Doctoral Project
Performing the Archive: Skopje. From the Ruins of the City of the Future

Doctoral Project
Damjan Kokalevski
Prof. Philip Urpsrung, Prof. Felicity D. Scott
2012-2018
 

The main subject of this thesis is the archive of the Institute for Town Planning
and Architecture Skopje. The Institute and its archive have been foreclosed and neglected
in recent years. Finally, they were destroyed in a fire on 21 April 2017. The Institute
was established with help of the United Nations for the purpose of planning and
building a new city of Skopje after the devastating 1963 earthquake. During that time,
the UN commissioned more than 200 experts from both sides of the Iron Curtain to
plan the city with great urgency. Among others, famous architects like Constantinos
Doxiadis, Kenzo Tange and Van der Broek and Bakema prepared plans for the reconstruction
of the city. Heavily influenced by the Cold War narrative of the impending
nuclear war, Skopje became a hallmark of international cooperation and was proclaimed
‘The City of Solidarity’.

Most of the valuable materials from the rebuilding of Skopje—original drawings,
plans, models, photographs, records and proceedings—disappeared in the recent
fire. Since the 1990s, after the violent breakup of the socialist Yugoslavia, the Institute
has been a victim of the rampant privatisation and selling out of state-owned institutions.
The knowledge, as well as the Institute, had been abandoned for many years.
The neglect of this knowledge was coupled with the rise of ignorance, nationalism and
populism that has plagued the country. The final attempt to bury this history came in
2009, when the Government of Macedonia launched a grand populist project to violently
rebuild the city centre called ‘Skopje 2014’. It consisted of more than twenty,
mainly governmental buildings and hundreds of statues and monuments in a pseudoneoclassical
style. It aimed to connect the Macedonian people to their mythical roots,
trying, at the same time, to make the city look more ‘European’.

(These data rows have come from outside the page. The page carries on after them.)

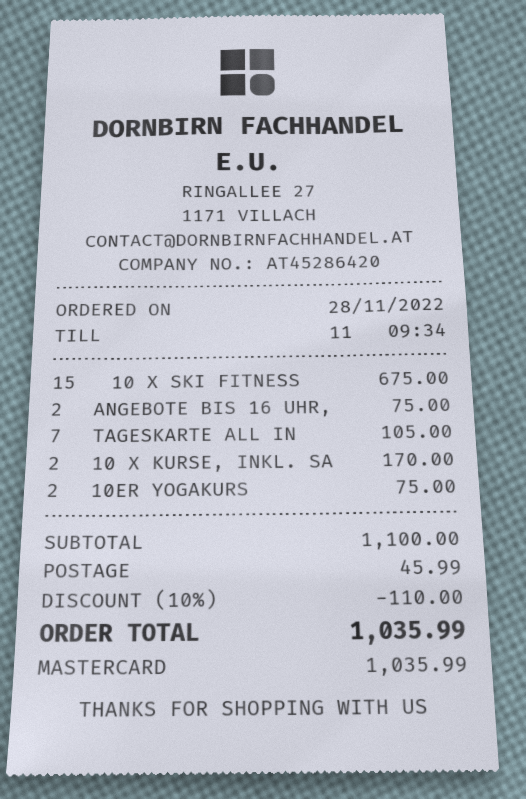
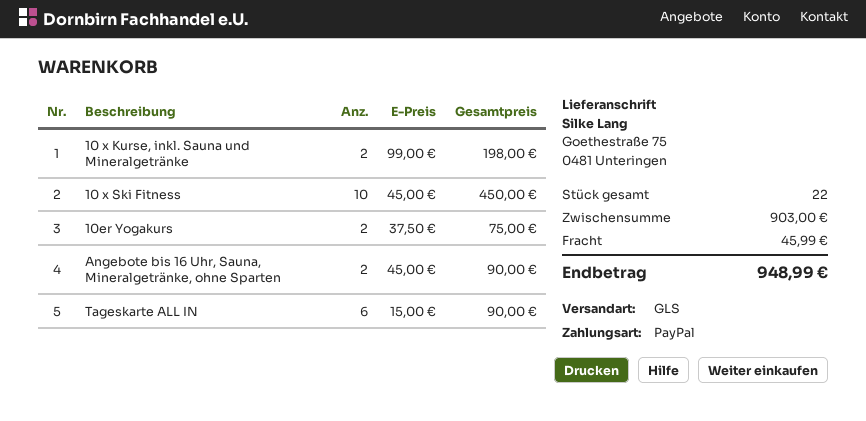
payment method: Mastercard -> PayPal
10 X SKI FITNESS: 15 for 675.00 -> 10 for 450.00
ANGEBOTE BIS 16 UHR,: 2 for 75.00 -> 2 for 90.00
TAGESKARTE ALL IN: 7 for 105.00 -> 6 for 90.00
10 X KURSE, INKL. SA: 2 for 170.00 -> 2 for 198.00
subtotal: 1100.00 -> 903.00
discount: 10% = 110.00 -> none
total: 1035.99 -> 948.99

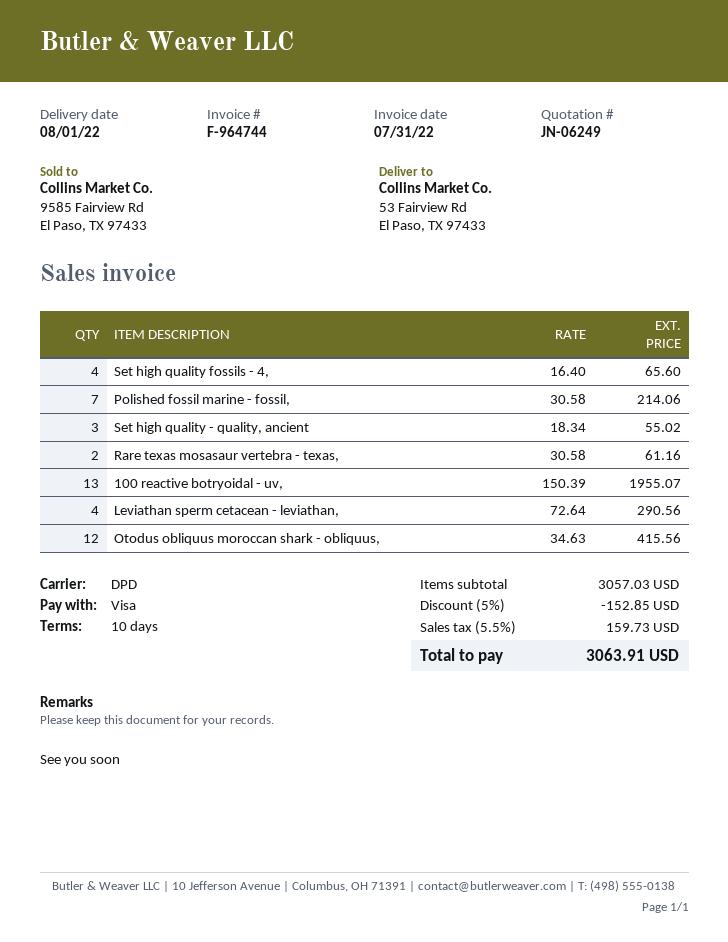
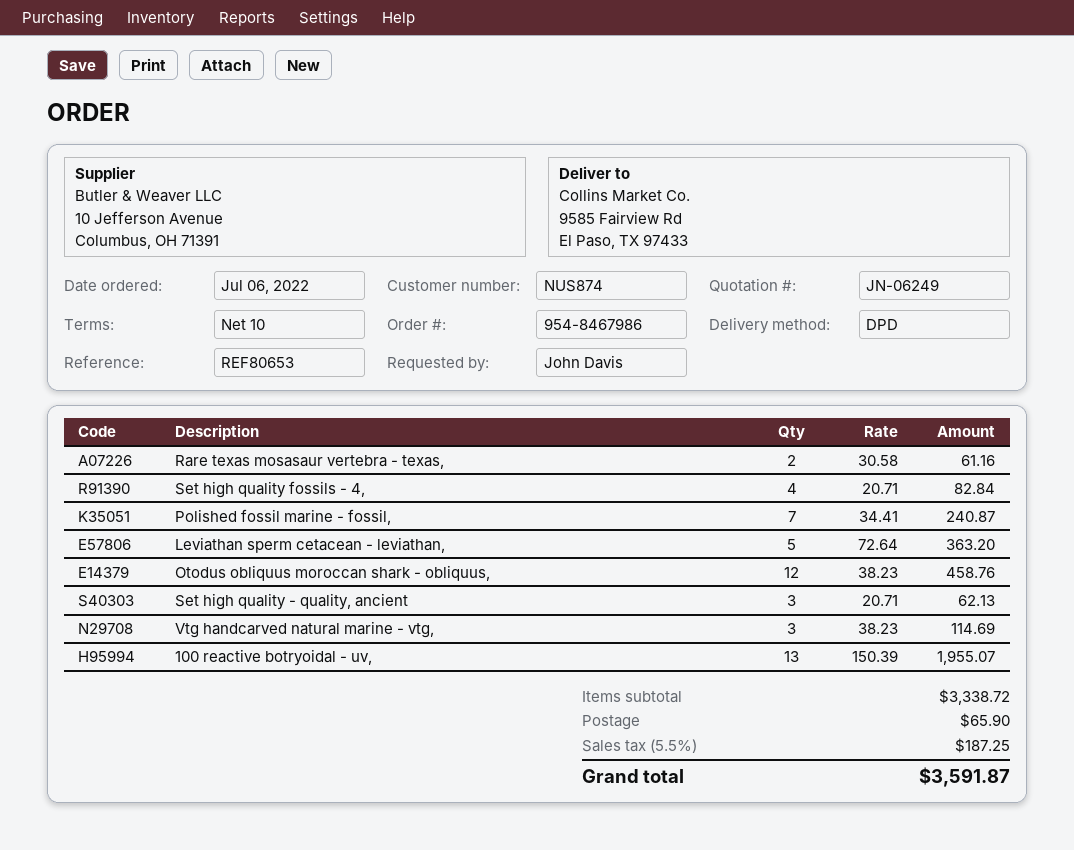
ship to: 53 Fairview Rd, El Paso, TX 97433 -> 9585 Fairview Rd, El Paso, TX 97433
Set high quality fossils - 4,: 4 x 16.40 = 65.60 -> 4 x 20.71 = 82.84
Polished fossil marine - fossil,: 7 x 30.58 = 214.06 -> 7 x 34.41 = 240.87
Set high quality - quality, ancient: 3 x 18.34 = 55.02 -> 3 x 20.71 = 62.13
Leviathan sperm cetacean - leviathan,: 4 x 72.64 = 290.56 -> 5 x 72.64 = 363.20
Otodus obliquus moroccan shark - obliquus,: 12 x 34.63 = 415.56 -> 12 x 38.23 = 458.76
Vtg handcarved natural marine - vtg,: none -> 3 x 38.23 = 114.69
subtotal: 3057.03 -> 3338.72
discount: 5% = 152.85 -> none
shipping: none -> 65.90
tax: 5.5% = 159.73 -> 5.5% = 187.25
total: 3063.91 -> 3591.87

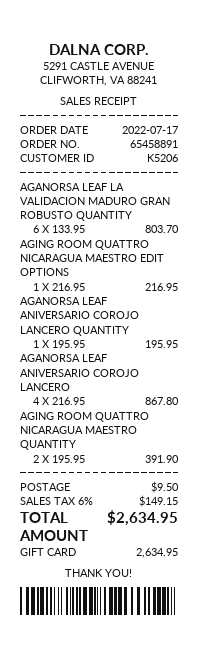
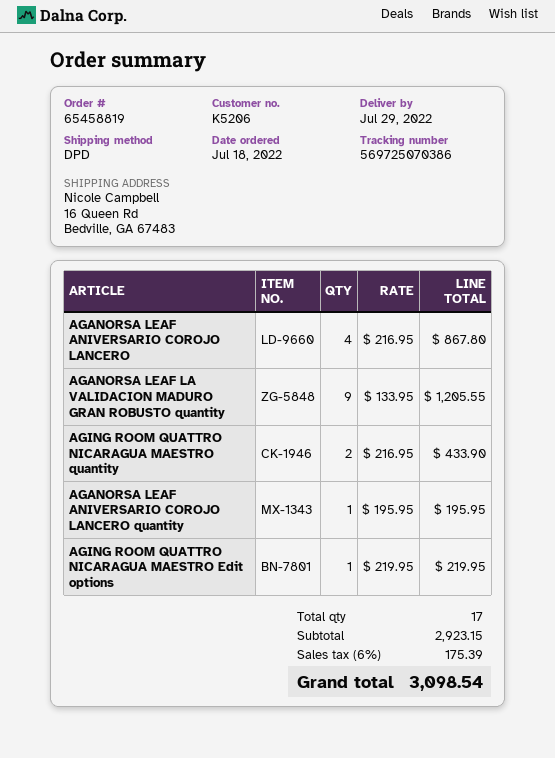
order number: 65458891 -> 65458819
order date: 2022-07-17 -> 2022-07-18
AGANORSA LEAF LA VALIDACION MADURO GRAN ROBUSTO QUANTITY: 6 x 133.95 = 803.70 -> 9 x 133.95 = 1205.55
AGING ROOM QUATTRO NICARAGUA MAESTRO EDIT OPTIONS: 1 x 216.95 = 216.95 -> 1 x 219.95 = 219.95
AGING ROOM QUATTRO NICARAGUA MAESTRO QUANTITY: 2 x 195.95 = 391.90 -> 2 x 216.95 = 433.90
shipping: 9.50 -> none
tax: 6% = 149.15 -> 6% = 175.39
total: 2634.95 -> 3098.54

The methodological approach to perform the archive positions this research in
the middle of that historical context. It discusses the relationship between the research
and the archive, framed as a performative practice and embedded between theory and
practice. It explores various methods of work and activities, including exhibiting, discussing,
teaching, writing and building. The limits of the thesis, as a practice-based research,
are tested through a series of projects that stage this knowledge from a discursive,
disciplinary and activist point of view.